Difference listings
=== Begin Enclosure ===
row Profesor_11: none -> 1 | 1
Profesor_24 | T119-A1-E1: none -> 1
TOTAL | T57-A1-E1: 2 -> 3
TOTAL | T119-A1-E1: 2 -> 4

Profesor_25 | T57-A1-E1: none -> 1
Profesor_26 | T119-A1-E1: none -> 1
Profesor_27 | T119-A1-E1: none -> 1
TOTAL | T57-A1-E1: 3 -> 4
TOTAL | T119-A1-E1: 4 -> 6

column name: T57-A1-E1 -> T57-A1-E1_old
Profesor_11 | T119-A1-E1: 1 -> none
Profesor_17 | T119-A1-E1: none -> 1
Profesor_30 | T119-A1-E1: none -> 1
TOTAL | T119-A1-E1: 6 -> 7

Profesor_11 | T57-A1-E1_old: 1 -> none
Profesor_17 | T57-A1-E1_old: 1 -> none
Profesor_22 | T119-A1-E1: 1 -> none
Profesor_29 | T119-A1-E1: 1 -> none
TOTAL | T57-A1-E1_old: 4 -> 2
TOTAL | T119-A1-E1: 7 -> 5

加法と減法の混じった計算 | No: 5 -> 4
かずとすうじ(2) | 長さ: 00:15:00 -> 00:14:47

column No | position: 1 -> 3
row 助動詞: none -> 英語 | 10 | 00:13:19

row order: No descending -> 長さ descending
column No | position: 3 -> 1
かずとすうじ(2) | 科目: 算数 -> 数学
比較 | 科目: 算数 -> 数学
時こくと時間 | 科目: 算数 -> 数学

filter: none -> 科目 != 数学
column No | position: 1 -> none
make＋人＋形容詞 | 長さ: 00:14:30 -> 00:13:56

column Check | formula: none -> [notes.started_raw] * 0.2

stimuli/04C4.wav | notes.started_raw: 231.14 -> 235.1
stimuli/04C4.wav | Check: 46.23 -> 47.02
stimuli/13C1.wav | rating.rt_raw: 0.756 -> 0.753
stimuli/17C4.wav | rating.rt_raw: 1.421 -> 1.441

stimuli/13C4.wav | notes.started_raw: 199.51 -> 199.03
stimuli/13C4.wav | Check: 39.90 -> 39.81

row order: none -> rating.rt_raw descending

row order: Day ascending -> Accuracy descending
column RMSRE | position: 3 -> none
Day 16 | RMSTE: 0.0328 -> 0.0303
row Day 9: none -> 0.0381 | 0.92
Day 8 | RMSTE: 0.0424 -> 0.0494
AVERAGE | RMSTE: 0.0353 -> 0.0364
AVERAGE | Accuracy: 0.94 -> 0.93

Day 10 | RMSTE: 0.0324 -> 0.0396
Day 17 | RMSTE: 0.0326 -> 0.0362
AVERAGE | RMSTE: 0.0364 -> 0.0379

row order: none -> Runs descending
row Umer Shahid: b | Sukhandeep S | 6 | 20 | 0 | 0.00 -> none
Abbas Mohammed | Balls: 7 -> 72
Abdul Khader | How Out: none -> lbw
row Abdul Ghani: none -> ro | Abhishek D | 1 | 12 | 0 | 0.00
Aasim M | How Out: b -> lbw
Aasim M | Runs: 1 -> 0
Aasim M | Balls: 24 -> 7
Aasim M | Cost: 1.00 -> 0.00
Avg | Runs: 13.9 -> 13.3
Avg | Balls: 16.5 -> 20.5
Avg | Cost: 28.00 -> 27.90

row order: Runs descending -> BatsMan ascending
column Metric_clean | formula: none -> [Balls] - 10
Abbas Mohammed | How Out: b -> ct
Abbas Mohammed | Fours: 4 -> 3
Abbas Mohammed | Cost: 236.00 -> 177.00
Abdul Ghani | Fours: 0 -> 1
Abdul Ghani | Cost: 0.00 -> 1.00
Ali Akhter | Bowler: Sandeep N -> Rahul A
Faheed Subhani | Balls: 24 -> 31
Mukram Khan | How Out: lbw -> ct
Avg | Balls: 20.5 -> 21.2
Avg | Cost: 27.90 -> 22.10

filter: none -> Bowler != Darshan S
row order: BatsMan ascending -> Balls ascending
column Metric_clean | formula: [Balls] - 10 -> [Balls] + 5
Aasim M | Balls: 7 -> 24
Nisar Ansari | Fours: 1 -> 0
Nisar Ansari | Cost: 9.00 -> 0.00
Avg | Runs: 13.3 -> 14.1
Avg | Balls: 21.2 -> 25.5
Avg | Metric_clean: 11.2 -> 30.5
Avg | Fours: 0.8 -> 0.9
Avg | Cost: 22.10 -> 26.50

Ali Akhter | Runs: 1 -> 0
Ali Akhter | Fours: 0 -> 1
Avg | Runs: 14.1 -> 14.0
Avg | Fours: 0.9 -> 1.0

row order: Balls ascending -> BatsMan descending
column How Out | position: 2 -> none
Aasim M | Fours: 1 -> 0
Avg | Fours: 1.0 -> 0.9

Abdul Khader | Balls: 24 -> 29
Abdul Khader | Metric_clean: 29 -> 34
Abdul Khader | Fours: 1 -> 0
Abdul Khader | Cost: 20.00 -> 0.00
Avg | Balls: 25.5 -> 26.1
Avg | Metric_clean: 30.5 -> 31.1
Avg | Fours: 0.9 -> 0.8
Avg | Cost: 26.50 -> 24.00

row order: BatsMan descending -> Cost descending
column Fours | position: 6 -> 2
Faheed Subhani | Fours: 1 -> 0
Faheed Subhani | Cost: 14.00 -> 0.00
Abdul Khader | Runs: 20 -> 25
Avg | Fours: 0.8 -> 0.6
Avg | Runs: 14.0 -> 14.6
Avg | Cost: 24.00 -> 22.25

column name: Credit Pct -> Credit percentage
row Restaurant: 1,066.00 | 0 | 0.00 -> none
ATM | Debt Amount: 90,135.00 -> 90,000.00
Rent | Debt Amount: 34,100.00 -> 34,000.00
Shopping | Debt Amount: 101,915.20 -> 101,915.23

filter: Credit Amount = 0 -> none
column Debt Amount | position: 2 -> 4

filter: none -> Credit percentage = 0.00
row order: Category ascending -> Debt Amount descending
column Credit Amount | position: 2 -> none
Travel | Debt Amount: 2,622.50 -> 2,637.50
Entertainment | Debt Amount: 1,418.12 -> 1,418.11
=== End Enclosure ===
> Work required: Going down from the first line of the entries above, restate each line word for word until the line holding "column Check |" is done.

> Answer box:
row Profesor_11: none -> 1 | 1
Profesor_24 | T119-A1-E1: none -> 1
TOTAL | T57-A1-E1: 2 -> 3
TOTAL | T119-A1-E1: 2 -> 4

Profesor_25 | T57-A1-E1: none -> 1
Profesor_26 | T119-A1-E1: none -> 1
Profesor_27 | T119-A1-E1: none -> 1
TOTAL | T57-A1-E1: 3 -> 4
TOTAL | T119-A1-E1: 4 -> 6

column name: T57-A1-E1 -> T57-A1-E1_old
Profesor_11 | T119-A1-E1: 1 -> none
Profesor_17 | T119-A1-E1: none -> 1
Profesor_30 | T119-A1-E1: none -> 1
TOTAL | T119-A1-E1: 6 -> 7

Profesor_11 | T57-A1-E1_old: 1 -> none
Profesor_17 | T57-A1-E1_old: 1 -> none
Profesor_22 | T119-A1-E1: 1 -> none
Profesor_29 | T119-A1-E1: 1 -> none
TOTAL | T57-A1-E1_old: 4 -> 2
TOTAL | T119-A1-E1: 7 -> 5

加法と減法の混じった計算 | No: 5 -> 4
かずとすうじ(2) | 長さ: 00:15:00 -> 00:14:47

column No | position: 1 -> 3
row 助動詞: none -> 英語 | 10 | 00:13:19

row order: No descending -> 長さ descending
column No | position: 3 -> 1
かずとすうじ(2) | 科目: 算数 -> 数学
比較 | 科目: 算数 -> 数学
時こくと時間 | 科目: 算数 -> 数学

filter: none -> 科目 != 数学
column No | position: 1 -> none
make＋人＋形容詞 | 長さ: 00:14:30 -> 00:13:56

column Check | formula: none -> [notes.started_raw] * 0.2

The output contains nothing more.